The task: All that should be output is the block of lines below from the line with "Vortex Racing EK 415 RR Clip Master 134" to the line with "RK Chain SV530UWR-RIVET", both included, exactly as written.
____
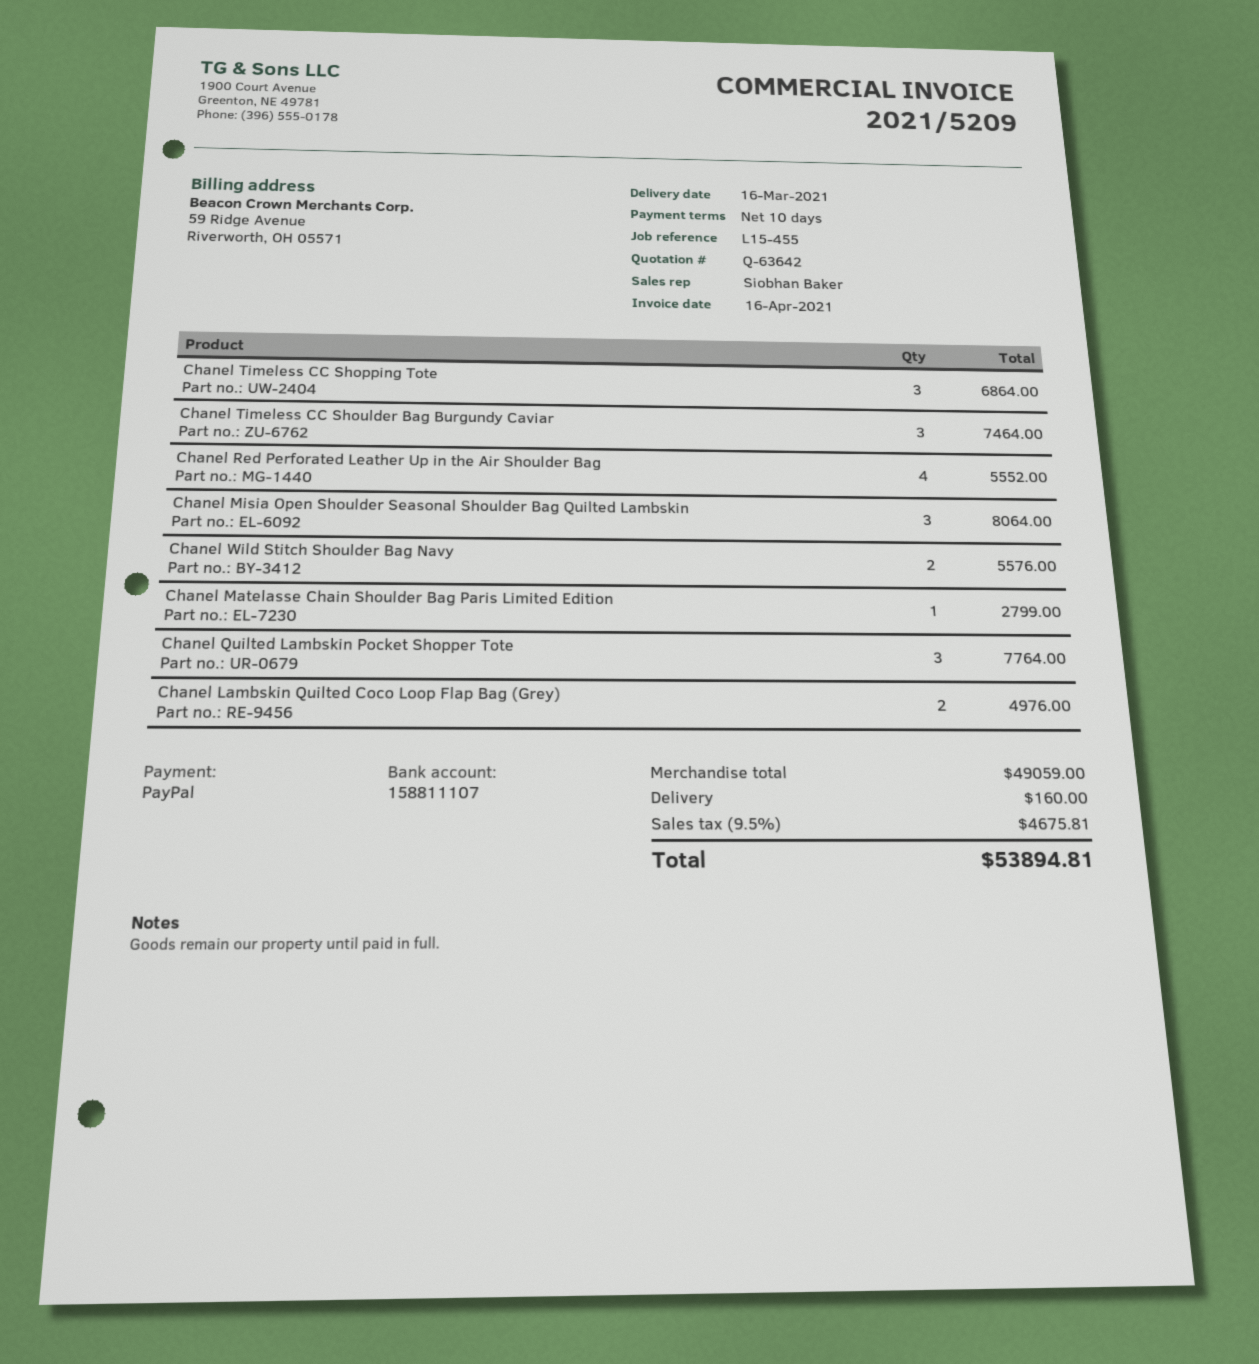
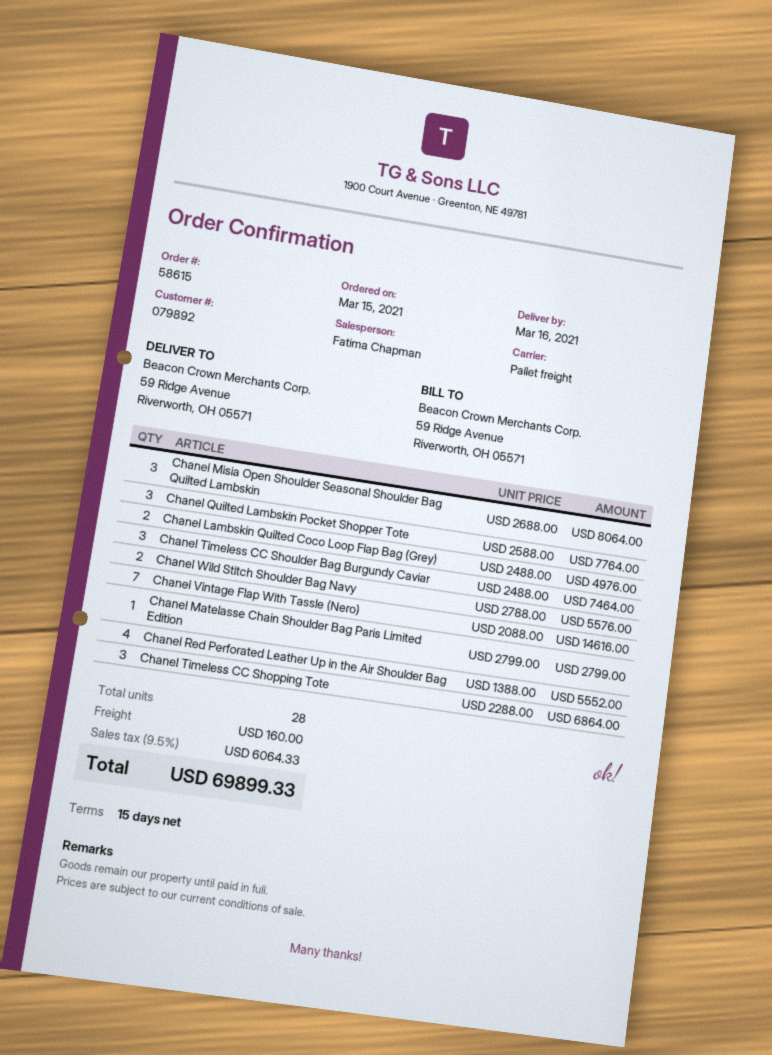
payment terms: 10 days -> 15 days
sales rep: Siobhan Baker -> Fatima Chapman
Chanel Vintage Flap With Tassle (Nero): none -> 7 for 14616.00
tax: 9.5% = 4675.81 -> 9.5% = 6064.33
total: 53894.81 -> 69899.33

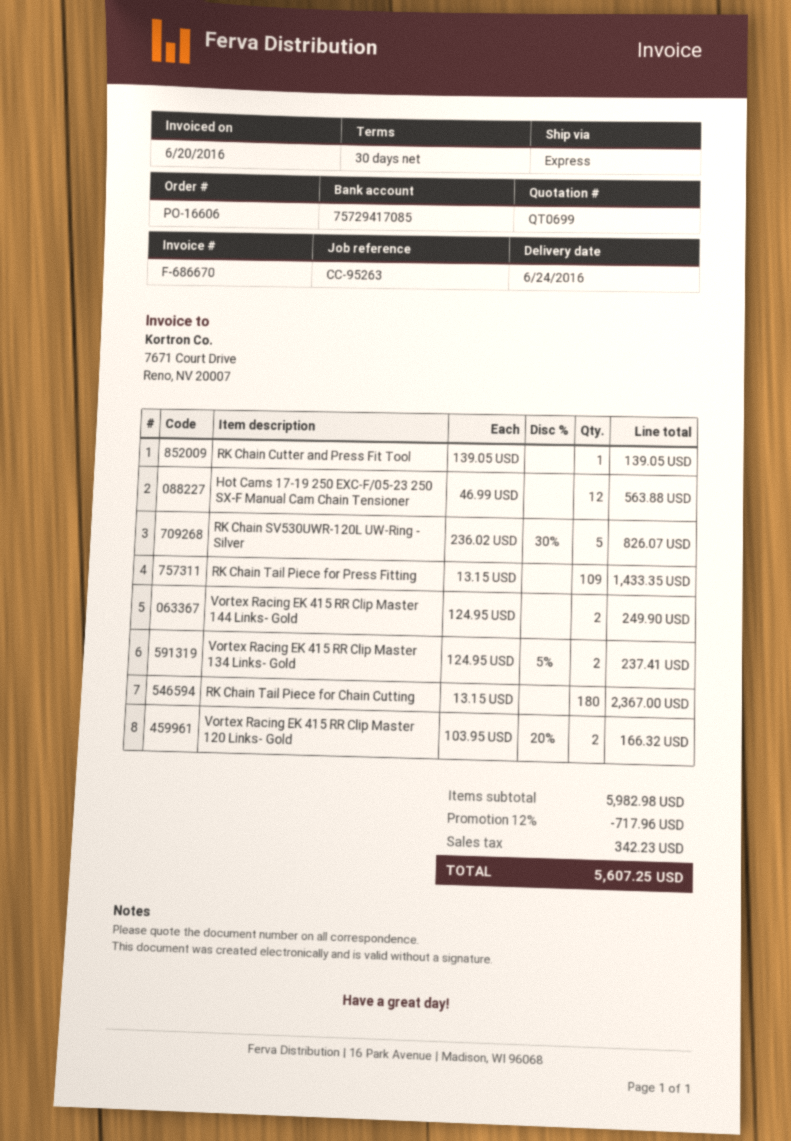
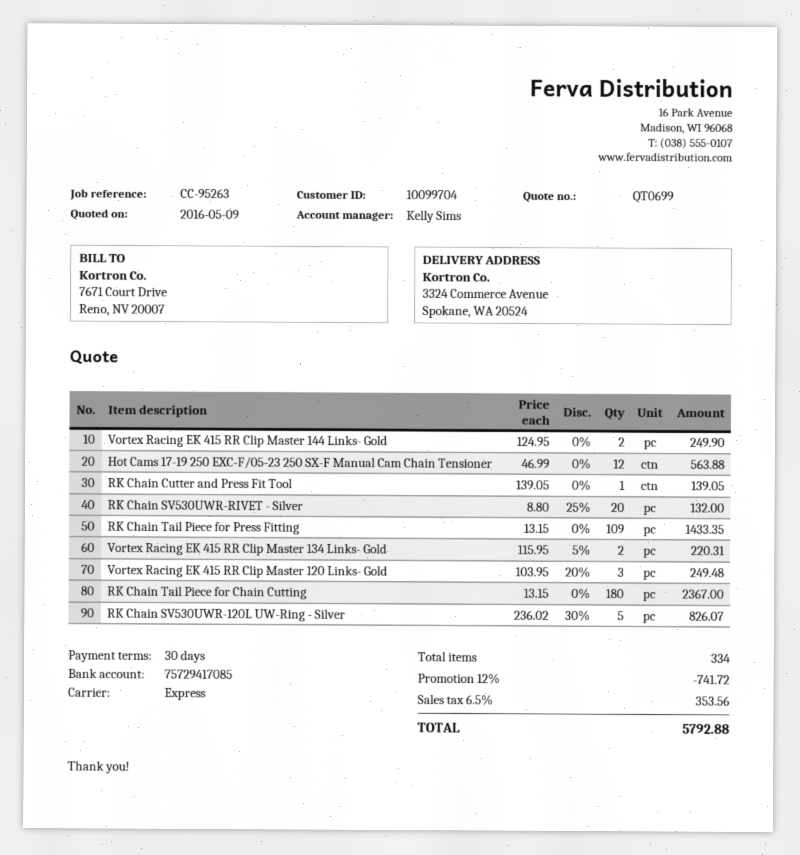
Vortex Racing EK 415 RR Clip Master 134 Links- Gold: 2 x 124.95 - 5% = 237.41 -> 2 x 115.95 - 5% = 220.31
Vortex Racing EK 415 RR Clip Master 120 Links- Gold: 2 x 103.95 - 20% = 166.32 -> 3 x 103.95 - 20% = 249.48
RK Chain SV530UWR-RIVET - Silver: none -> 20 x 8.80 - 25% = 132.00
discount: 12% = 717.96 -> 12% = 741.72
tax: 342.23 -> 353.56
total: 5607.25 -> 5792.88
____
Solution to this exercise:
Vortex Racing EK 415 RR Clip Master 134 Links- Gold: 2 x 124.95 - 5% = 237.41 -> 2 x 115.95 - 5% = 220.31
Vortex Racing EK 415 RR Clip Master 120 Links- Gold: 2 x 103.95 - 20% = 166.32 -> 3 x 103.95 - 20% = 249.48
RK Chain SV530UWR-RIVET - Silver: none -> 20 x 8.80 - 25% = 132.00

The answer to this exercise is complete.